– О, тут я с вами полностью согласна, – сказала мадам Квине. – Но он не кажется светским львом.
Розали улыбнулась. В то время во Франции считалось чрезвычайно модным подражание Байрону: разочарованный взгляд, длинные волосы, бледные лица, а Рэнд далек был от всего этого модного маскарада.
– Мадам.., можно мне быть откровенной с вами?
– Ну конечно же, я так ценю искренность!
– Скажите, что вы думаете о наших отношениях с месье де Беркли? Вы, вероятно, осуждаете меня?
– Ну что вы, как можно! Во Франции это вообще в порядке вещей…
– Но он никогда не женится на мне.
– Ну-ну, успокойтесь, дорогая! Знаете, после первого года супружества муж и жена почти не бывают вместе. У них разные друзья, разные занятия и даже дома другие.
Такая любовь, как ваша, уважаема и прекрасна, люди должны обмениваться сердцами, а не кольцами.
Помолчав немного, Розали спросила:
– А как же мораль?
– Мораль? – задумчиво произнесла мадам Квине. – У меня с ней уговор – никогда не беру ее с собой в постель.
Конечно, ее слова звучали убедительно. "Но неужели это все, чего можно ждать от любви? – печально думала Розали. – Быть содержанкой, терпеть ненависть его жены и насмешки его приятелей. Как это грустно!" Она сама хотела строить свою жизнь. Но кто же захочет взять в жены ее, бедную падшую горничную?
Глава 5
Ты была моей когда-то.
Так давно, что я забыл когда.
Но вот вслед за ласточкой взор твой скользнул.
Упала вуаль,
И я узнал тебя…
Около трех часов пополудни Аннет Квине возвратилась домой из школы. Она была тихим и мечтательным ребенком, очень способным к музыке. Аннет подолгу играла на рояле, а Розали, тихо сидя в маленьком танцевальном зале, часами с упоением слушала ее. Аккорды романтической, терпко-сладкой мелодии наполняли комнату, звенели в высоких канделябрах и, словно невидимый дождь, падали с высоты вниз. Розали не могла противиться их томному призывному звучанию. Она встала и закружилась в медленном танце. Тончайшая ткань бело-голубых юбок изящно окутывала ее стан, волосы пышными прядями падали на плечи. И вдруг посреди этого восторженного кружения она заметила, что за ней наблюдают чьи-то внимательные глаза.
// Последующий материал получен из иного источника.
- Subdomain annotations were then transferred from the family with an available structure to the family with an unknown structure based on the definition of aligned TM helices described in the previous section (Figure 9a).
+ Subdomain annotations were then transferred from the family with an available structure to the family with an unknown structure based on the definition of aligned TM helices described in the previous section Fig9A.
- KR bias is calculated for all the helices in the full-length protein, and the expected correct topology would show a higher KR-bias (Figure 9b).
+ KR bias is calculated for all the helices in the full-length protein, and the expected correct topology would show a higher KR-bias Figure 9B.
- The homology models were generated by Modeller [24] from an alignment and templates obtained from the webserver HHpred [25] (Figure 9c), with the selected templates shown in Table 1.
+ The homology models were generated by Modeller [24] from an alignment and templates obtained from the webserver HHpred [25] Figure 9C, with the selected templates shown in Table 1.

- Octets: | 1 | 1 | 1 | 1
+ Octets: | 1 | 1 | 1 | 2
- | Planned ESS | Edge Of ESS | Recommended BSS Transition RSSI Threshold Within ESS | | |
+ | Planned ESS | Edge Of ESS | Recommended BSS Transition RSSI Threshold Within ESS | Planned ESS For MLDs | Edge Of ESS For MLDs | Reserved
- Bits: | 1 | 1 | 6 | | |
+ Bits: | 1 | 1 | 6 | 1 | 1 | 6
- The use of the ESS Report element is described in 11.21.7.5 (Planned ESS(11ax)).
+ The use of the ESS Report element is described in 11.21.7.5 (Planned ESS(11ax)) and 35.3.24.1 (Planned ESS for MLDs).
Затаив дыхание, в дверях стоял Рэнд. Никогда не видел он ничего более прелестного, чем это юное неудержимое веселье.
Но Розали вдруг остановилась, глядя на него сияющими, пронзительно-синими глазами. Сердце ее трепетало.
– Рэнд!
Подхватив свои легкие муслиновые юбки, она подбежала к нему, казалось, еще мгновение, и она бросится в его объятия.
Но, не добежав двух шагов, она в нерешительности остановилась с пылающим лицом и смущенным взглядом.
Рэнда пронзило странное ощущение утраты, он почти держал ее в своих объятиях, он знал теперь, что время, проведенное вдали от нее, не уменьшило его влечения. Он всегда будет хотеть ее, пока живет и дышит.
– Здравствуй, – сказал он, нежность и едва различимая мягкость звучали в его голосе.
Розали жадно смотрела на него. Высокий, сильный, одетый в длинные ботфорты, кожаные брюки, белоснежную рубашку и изящный сюртук, казалось, он в любую минуту готов был бесстрашно отразить все проявления жестокого мира, защитить ее от любого несчастья. Радость от возможности снова видеть его была сродни радости человека, утоляющего голод после долгого и строгого поста.
– Как твои дела? Все прошло успешно? – спросила она, и Рэнд улыбнулся.
– В общем, да. Земля продана по отличной цене, остался только дом, но и на него уже есть покупатели.
"Что с ним? Неужели он изменился? – подумалось Розали. – Он такой открытый, незащищенный, спокойный. Его притягательность стала теперь значительно ярче, сильнее".
– Ты танцевала вальс, – сказал Рэнд, торопливо ища какую-нибудь причину, чтобы задержать ее. – Скандальное поведение, между прочим.
– Но я не знала, что кто-то смотрит на меня, – смущенно проговорила Розали.
– А как насчет сообщника? – спросил он и, прежде чем Розали успела ответить, взял ее за руку и увлек на середину зала. Музыка окутывала их – соблазнительная, настойчивая, замысловато-прекрасная.
– У нас не получится, – смеясь, протестовала Розали, безуспешно пытаясь освободить руку.